Posted to commits@arrow.apache.org by nj...@apache.org on 2023/04/20 01:41:58 UTC
[arrow-datafusion] branch main updated: Row accumulator support update Scalar values (#6003)
This is an automated email from the ASF dual-hosted git repository.
nju_yaho pushed a commit to branch main
in repository https://gitbox.apache.org/repos/asf/arrow-datafusion.git
The following commit(s) were added to refs/heads/main by this push:
new 10b0eff7df Row accumulator support update Scalar values (#6003)
10b0eff7df is described below
commit 10b0eff7dfbe195a724285bc166b20240e8ebccb
Author: mingmwang <mi...@gmail.com>
AuthorDate: Thu Apr 20 09:41:51 2023 +0800
Row accumulator support update Scalar values (#6003)
* support update RowAccumulators using Scalar values
* fix group by count multi exprs
* refine hot path, avoid Vec creation
* fix UT
* resolve review comments
* remove redundant null check
---
datafusion/common/src/scalar.rs | 2 +-
.../core/src/physical_plan/aggregates/row_hash.rs | 146 ++++++++++++++++-----
datafusion/core/tests/sql/aggregates.rs | 51 +++++++
datafusion/physical-expr/src/aggregate/average.rs | 23 +++-
datafusion/physical-expr/src/aggregate/count.rs | 25 ++++
datafusion/physical-expr/src/aggregate/min_max.rs | 40 +++++-
.../physical-expr/src/aggregate/row_accumulator.rs | 14 ++
datafusion/physical-expr/src/aggregate/sum.rs | 67 +++++++++-
datafusion/row/src/accessor.rs | 3 +
9 files changed, 330 insertions(+), 41 deletions(-)

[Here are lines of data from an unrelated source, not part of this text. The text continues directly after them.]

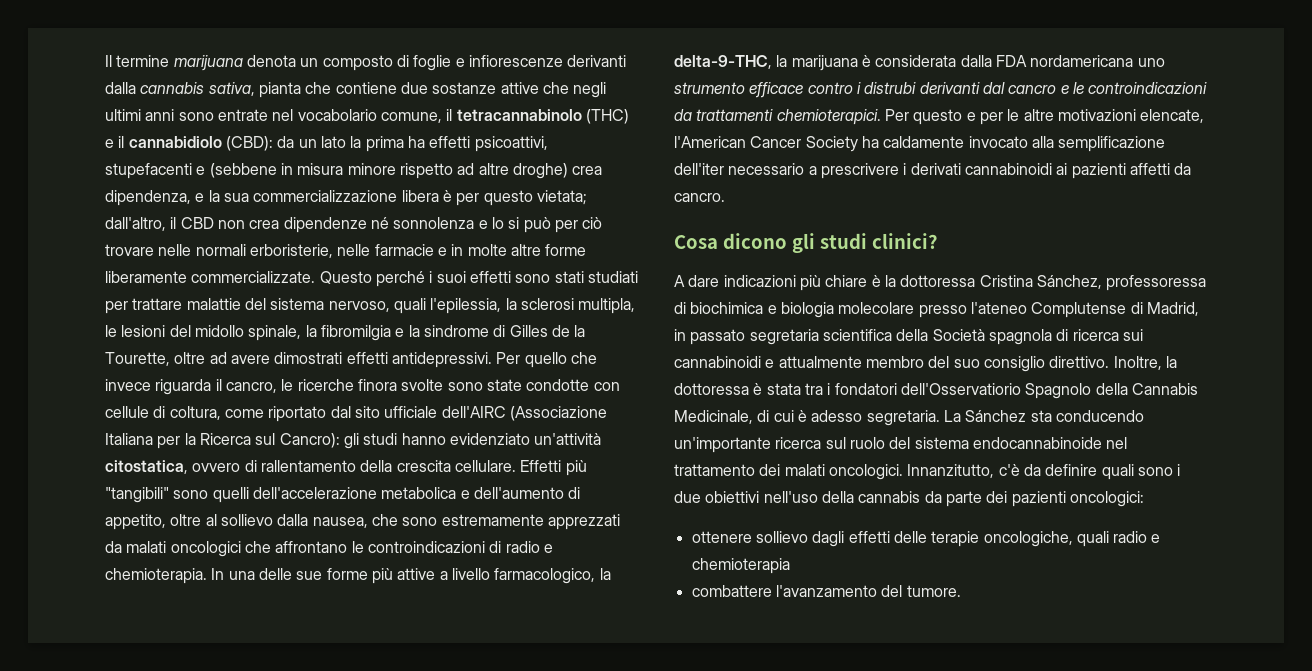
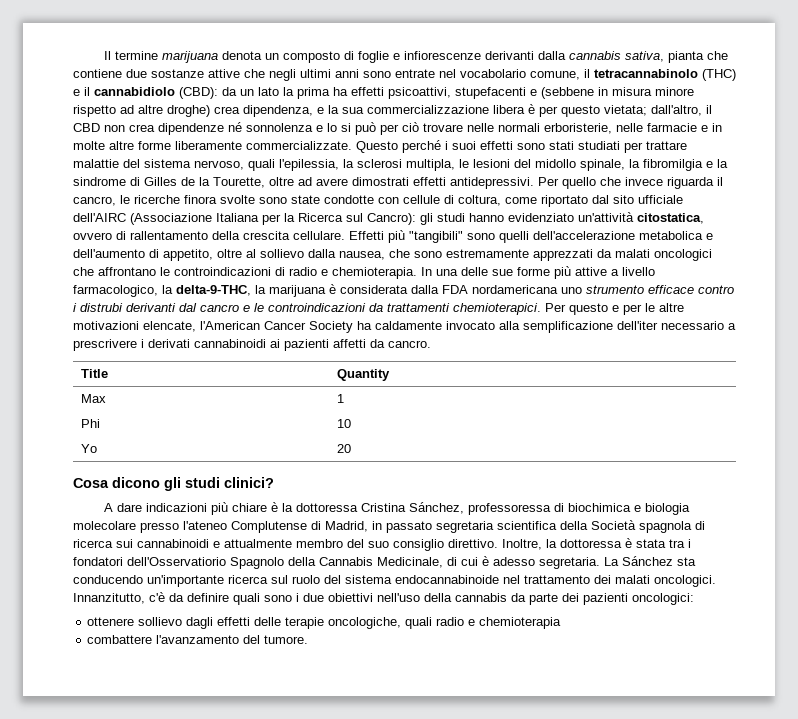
(725, 197) none -> [80,369,108,378] [336,369,390,381] [80,394,106,403] [336,394,344,403] [80,419,100,428] [336,419,351,428] [80,444,97,453] [336,444,351,453] // Title | Quantity // Max | 1 // Phi | 10 // Yo | 20

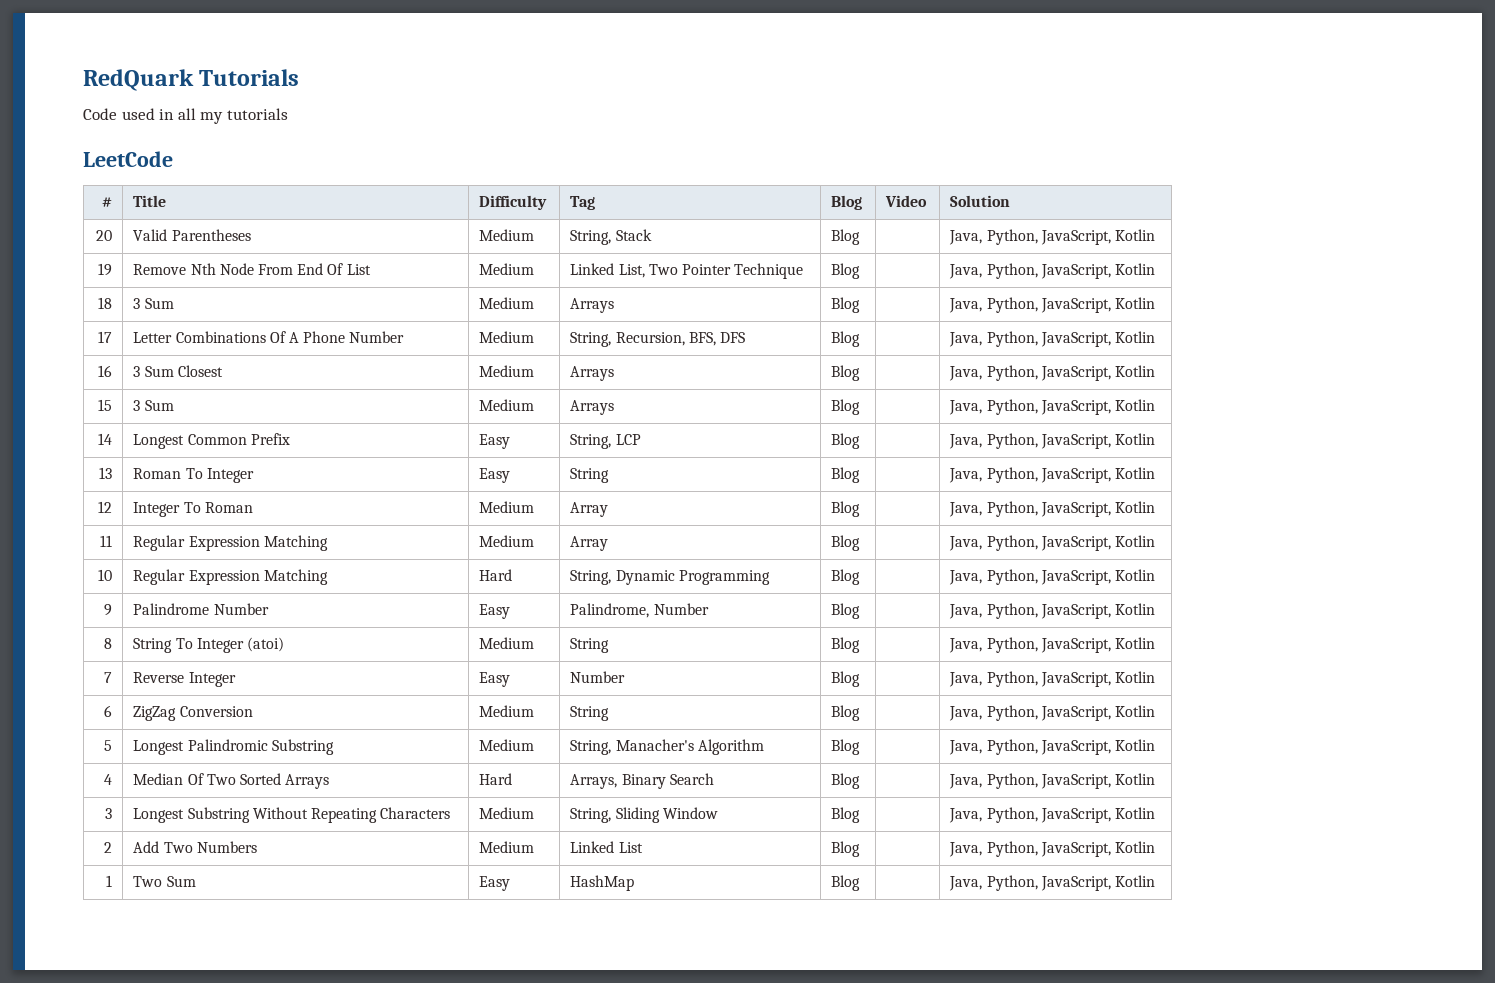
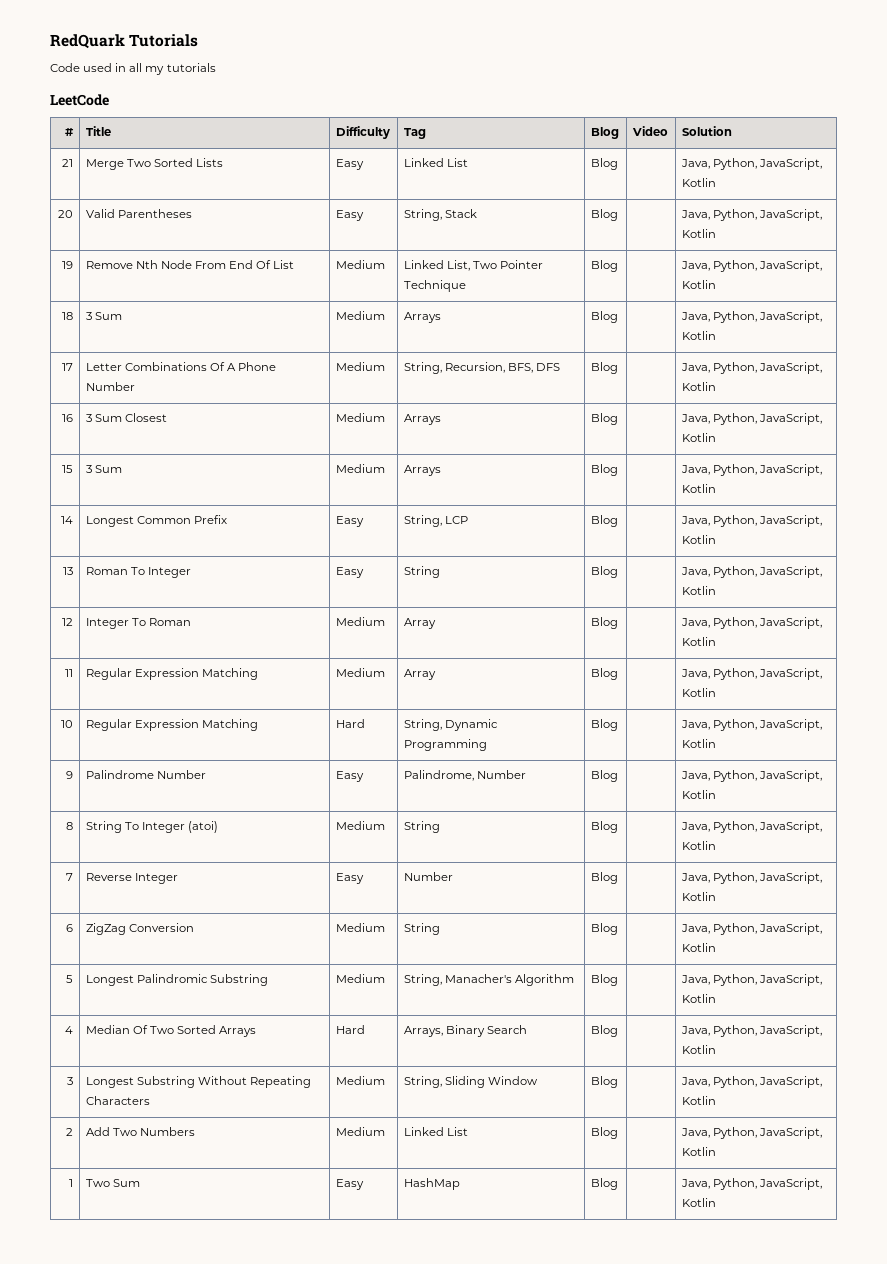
(1011, 201) none -> [62,159,74,167] [85,158,223,170] [335,159,364,170] [403,158,468,167] [590,158,618,170] [680,158,822,170] [681,178,716,187] // 21 | Merge Two Sorted Lists | Easy | Linked List | Blog | | Java, Python, JavaScript, Kotlin
[479,229,535,241] Medium -> [335,210,364,221] Easy

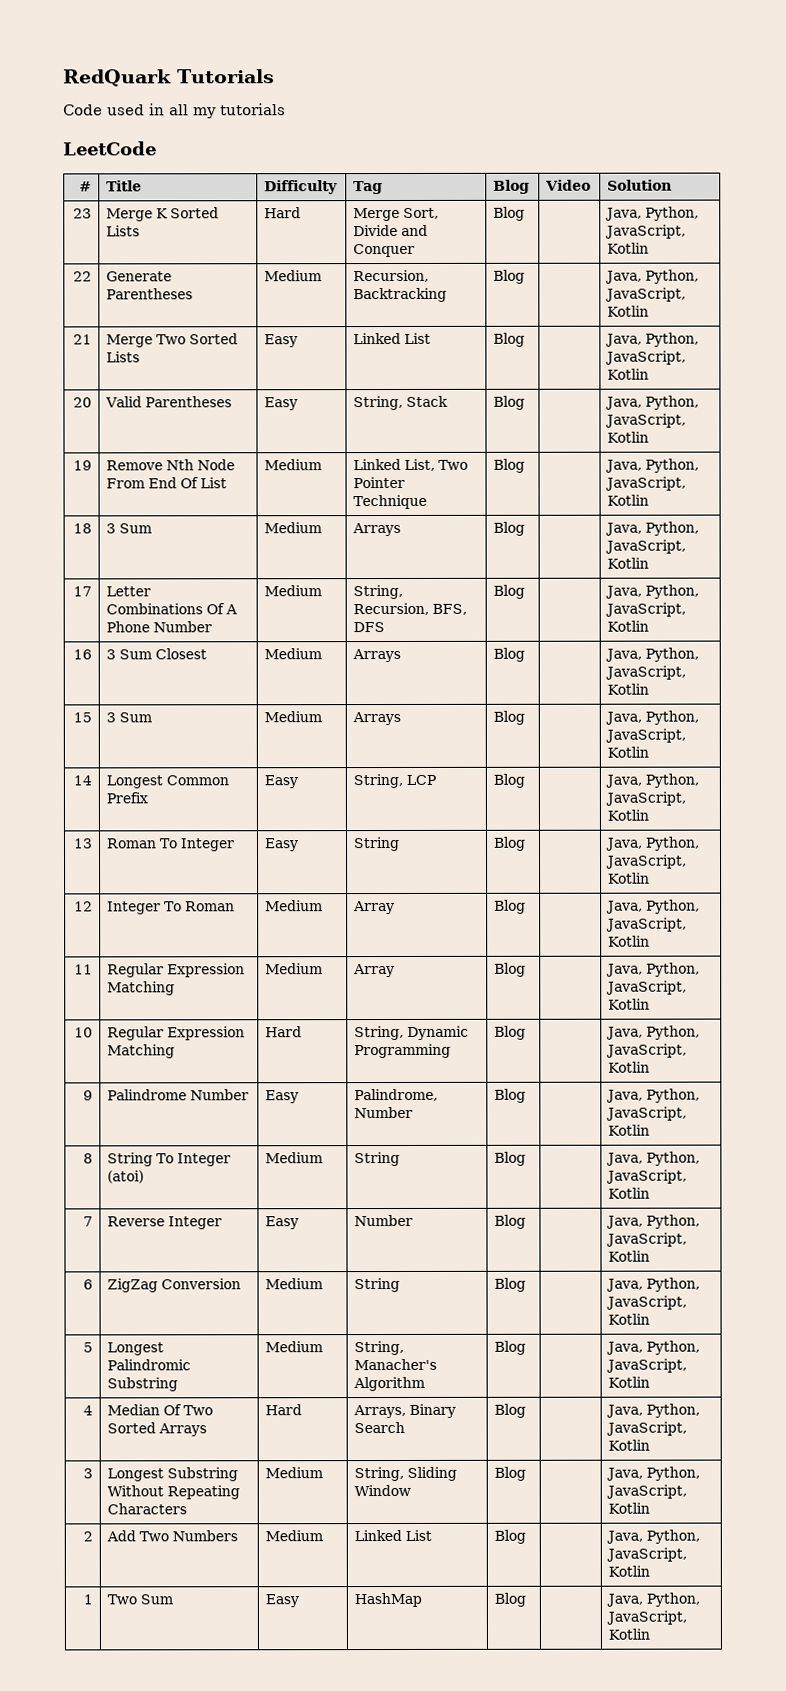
(732, 131) none -> [72,208,92,219] [106,207,220,222] [106,225,141,237] [264,207,302,219] [353,207,440,222] [353,224,429,237] [353,243,416,258] [493,206,526,221] [605,206,700,221] [605,224,687,239] [607,242,650,254] [72,271,92,282] [106,271,173,282] [106,288,194,300] [264,270,323,282] [353,269,430,283] [353,287,448,303] [493,269,526,284] [605,269,700,284] [605,287,687,302] [607,305,650,317] // 23 | Merge K Sorted Lists | Hard | Merge Sort, Divide and Conquer | Blog | | Java, Python, JavaScript, Kotlin // 22 | Generate Parentheses | Medium | Recursion, Backtracking | Blog | | Java, Python, JavaScript, Kotlin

diff --git a/datafusion/common/src/scalar.rs b/datafusion/common/src/scalar.rs
index c22616883c..f313e662da 100644
--- a/datafusion/common/src/scalar.rs
+++ b/datafusion/common/src/scalar.rs
@@ -1443,7 +1443,7 @@ impl std::hash::Hash for ScalarValue {
/// return a reference to the values array and the index into it for a
/// dictionary array
#[inline]
-fn get_dict_value<K: ArrowDictionaryKeyType>(
+pub fn get_dict_value<K: ArrowDictionaryKeyType>(
array: &dyn Array,
index: usize,
) -> (&ArrayRef, Option<usize>) {
diff --git a/datafusion/core/src/physical_plan/aggregates/row_hash.rs b/datafusion/core/src/physical_plan/aggregates/row_hash.rs
index d9e42e478d..bf1846ae98 100644
--- a/datafusion/core/src/physical_plan/aggregates/row_hash.rs
+++ b/datafusion/core/src/physical_plan/aggregates/row_hash.rs
@@ -31,6 +31,7 @@ use futures::stream::{Stream, StreamExt};
use crate::execution::context::TaskContext;
use crate::execution::memory_pool::proxy::{RawTableAllocExt, VecAllocExt};
+use crate::execution::memory_pool::{MemoryConsumer, MemoryReservation};
use crate::physical_plan::aggregates::{
evaluate_group_by, evaluate_many, evaluate_optional, group_schema, AccumulatorItem,
AggregateMode, PhysicalGroupBy, RowAccumulatorItem,
@@ -38,9 +39,7 @@ use crate::physical_plan::aggregates::{
use crate::physical_plan::metrics::{BaselineMetrics, RecordOutput};
use crate::physical_plan::{aggregates, AggregateExpr, PhysicalExpr};
use crate::physical_plan::{RecordBatchStream, SendableRecordBatchStream};
-
-use crate::execution::memory_pool::{MemoryConsumer, MemoryReservation};
-use arrow::array::{new_null_array, Array, ArrayRef, PrimitiveArray, UInt32Builder};
+use arrow::array::*;
use arrow::compute::{cast, filter};
use arrow::datatypes::{DataType, Schema, UInt32Type};
use arrow::{compute, datatypes::SchemaRef, record_batch::RecordBatch};
@@ -53,6 +52,7 @@ use datafusion_row::layout::RowLayout;
use datafusion_row::reader::{read_row, RowReader};
use datafusion_row::MutableRecordBatch;
use hashbrown::raw::RawTable;
+use itertools::izip;
/// Grouping aggregate with row-format aggregation states inside.
///
@@ -409,7 +409,7 @@ impl GroupedHashAggregateStream {
// Update the accumulator results, according to row_aggr_state.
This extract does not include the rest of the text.